Skills 36 +7 human +5 favored  46/48
Acrobatics +14 (7 + 4 + 3)
Appraise +5 (2 + 0 + 3)
Bluff +10 (7 + 1 + 3)
Disable Device +14 (7 + 4 + 3)
Escape Artist +10 (3 + 4 + 3)
Intimidate +5 (1 + 1 + 3)
Knowledge: Local +5 (2 + 0 + 3)
Perception +18 (7 + 3 + 3) +5
Sense Motive +10 (4 + 3 + 3)
Survival +10 (4 + 3 + 3)
Swim +5 (2 + 0 + 3)

Equipment
Money: 825

+2 Pistol, 1d8 BPdmg, 20', 9,000
+1 Mithril chainshirt, AC+5, Maxdex +6, ACP 0, 2,100
Belt of Dexterity +2, 4,000
Blah of Resistance +2, 4,000
Eyes of the Eagle, 2,500
Ioun Torch, 75
Pathfinder Pouch, 1,000


----------



## Fangor the Fierce (Jun 28, 2012)

Are the Pathfinder Society traits available to take?  Reason I ask - It's from Pathfinder Chronicles Faction Guide
_
_
*Berserker of the Society (Barbarian, Pathfinder Society)*

_Your time spent as a Pathfinder has taught you new truths about the  origins of the your rage ability._
*Benefit*: You may use your rage ability for 3  additional rounds per day.


----------



## Malvoisin (Jun 29, 2012)

Fangor the Fierce said:


> Are the Pathfinder Society traits available to take?  Reason I ask - It's from Pathfinder Chronicles Faction Guide
> _
> _
> *Berserker of the Society (Barbarian, Pathfinder Society)*
> ...



You can use this, minus the Pathfinder Society fluff.


----------



## Disposable Hero (Jun 29, 2012)

Took care of the Bracers of Armor thing. So I think he's ready to roll now.


----------



## rangerjohn (Jun 29, 2012)

I will try to have something up over the weekend.  Having trouble coming up with something beyond the cliche, cleric with str 14, dex 10, con 14, int 10, wis 20 w/ headband, cha 14.  With most feats being related to channelling.


----------



## Fangor the Fierce (Jun 29, 2012)

rangerjohn said:


> I will try to have something up over the weekend.  Having trouble coming up with something beyond the cliche, cleric with str 14, dex 10, con 14, int 10, wis 20 w/ headband, cha 14.  With most feats being related to channelling.

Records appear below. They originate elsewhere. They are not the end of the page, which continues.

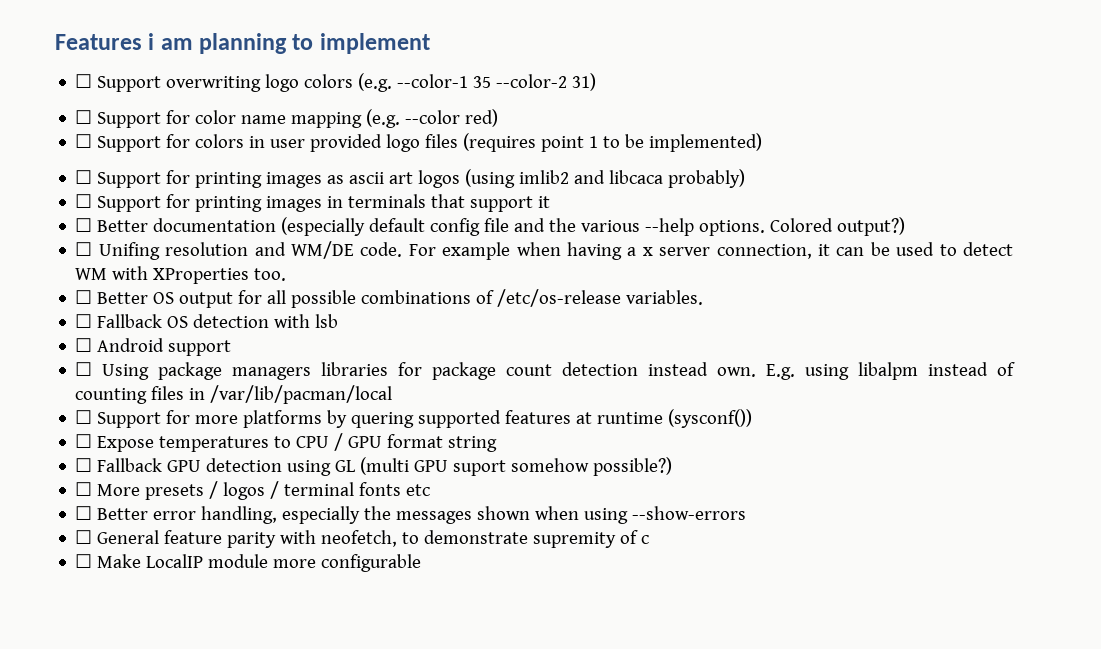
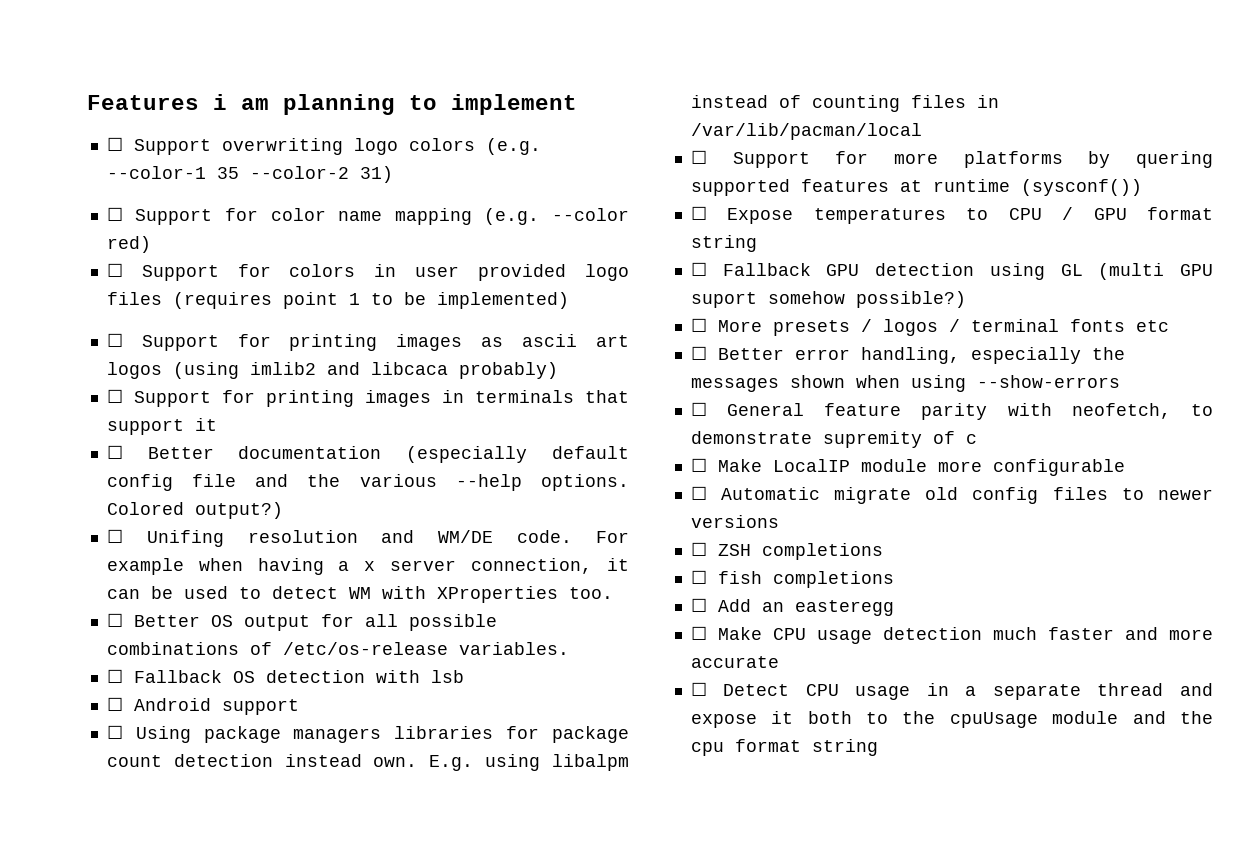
(422, 563) none -> [690,486,1213,504] [690,515,779,528] [690,542,883,560] [690,570,894,588] [690,598,894,616] [690,626,1213,644] [690,656,779,668] [690,682,1213,700] [690,711,1213,728] [690,739,878,756] // ☐ Automatic migrate old config files to newer versions // ☐ ZSH completions // ☐ fish completions // ☐ Add an easteregg // ☐ Make CPU usage detection much faster and more accurate // ☐ Detect CPU usage in a separate thread and expose it both to the cpuUsage module and the cpu format string

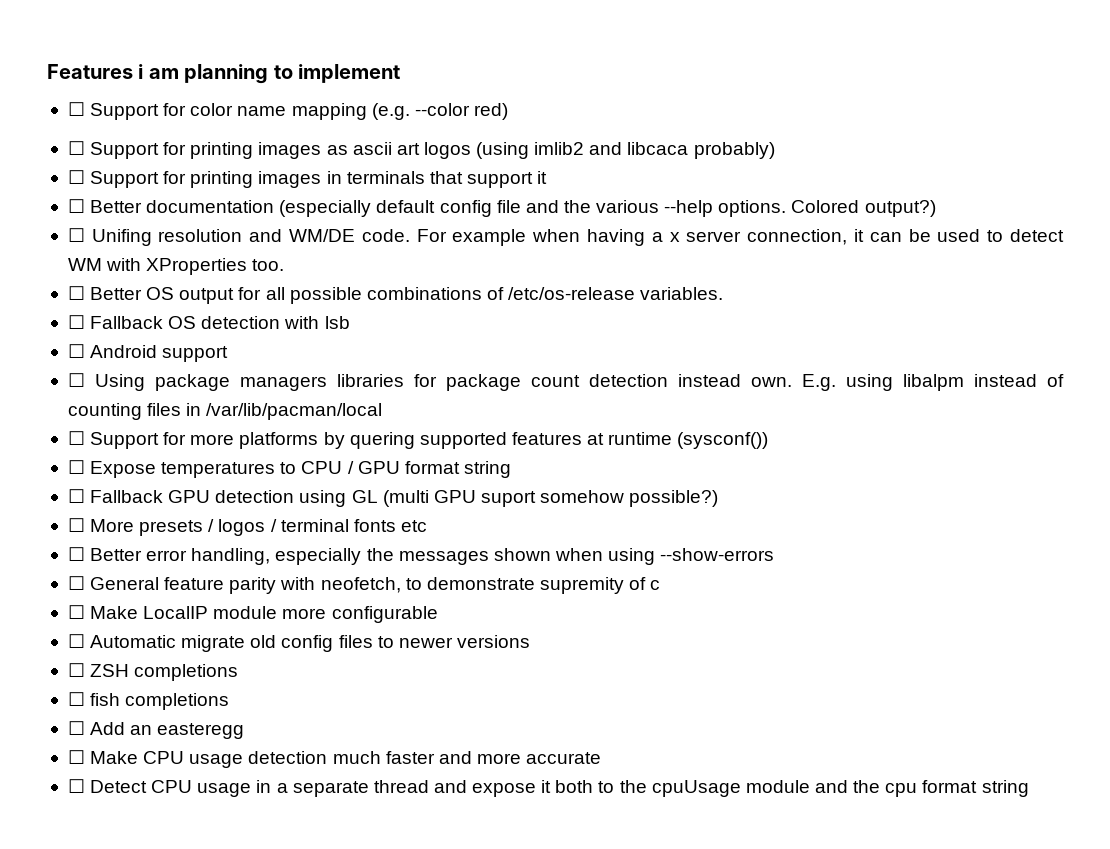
[106,137,541,155] [106,166,393,183] // ☐ Support overwriting logo colors (e.g. --color-1 35 --color-2 31) -> (400, 73) none
[106,263,630,281] [106,292,569,309] // ☐ Support for colors in user provided logo files (requires point 1 to be implemented) -> (508, 111) none

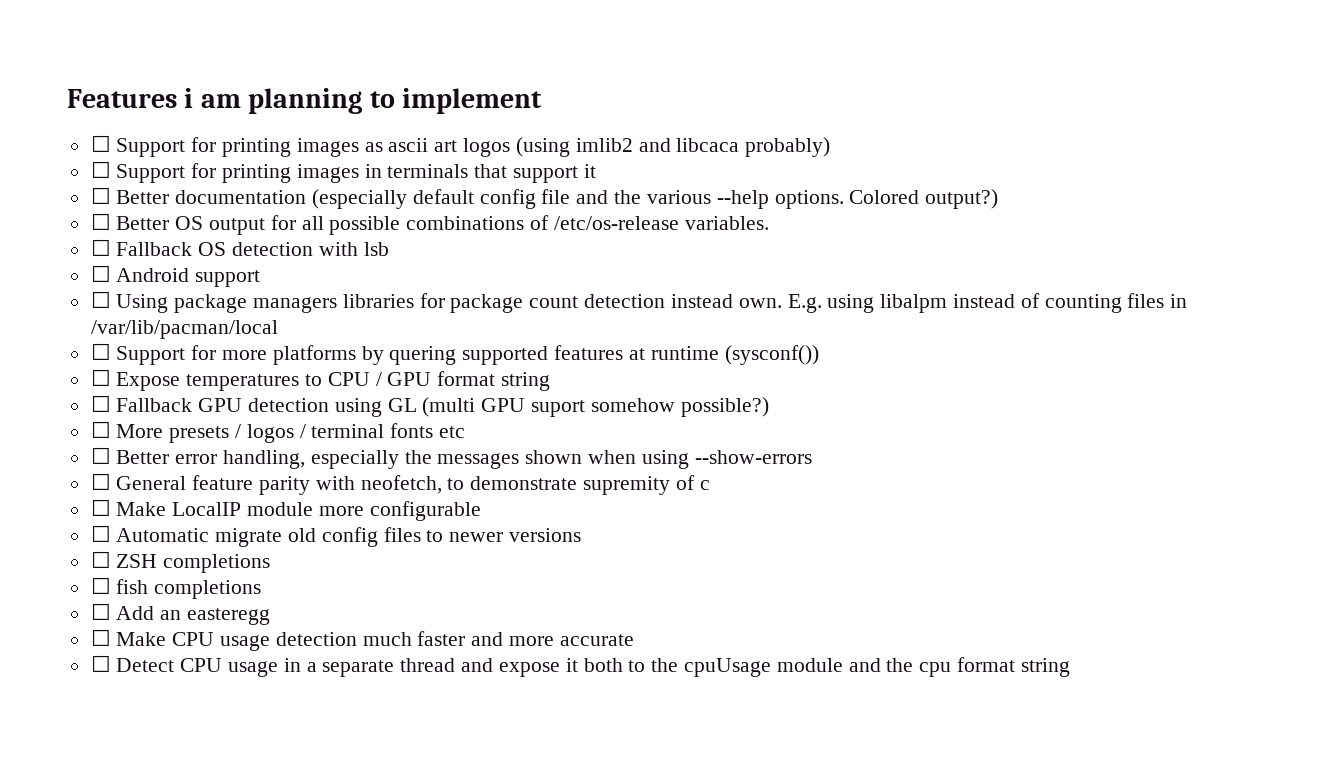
[67,102,508,120] // ☐ Support for color name mapping (e.g. --color red) -> (543, 101) none
[67,228,1065,246] [67,258,285,275] // ☐ Unifing resolution and WM/DE code. For example when having a x server connection, it can be used to detect WM with XProperties too. -> (999, 199) none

I know what you mean, as I have a raging half-orc barbarian.  I do, however, have a Half-ELF Barbarian character all written up that I am debating on switching out in this game.  It is SOOOOO tempting to replace Krool with a half-elf barbarian.


----------



## Malvoisin (Jun 29, 2012)

rangerjohn said:


> I will try to have something up over the weekend.  Having trouble coming up with something beyond the cliche, cleric with str 14, dex 10, con 14, int 10, wis 20 w/ headband, cha 14.  With most feats being related to channelling.



No problem here with a traditional, channeling-focused cleric, rangerjohn. The party will find a PC like that very useful.


----------



## Malvoisin (Jun 29, 2012)

Fangor the Fierce said:


> I know what you mean, as I have a raging half-orc barbarian.  I do, however, have a Half-ELF Barbarian character all written up that I am debating on switching out in this game.  It is SOOOOO tempting to replace Krool with a half-elf barbarian.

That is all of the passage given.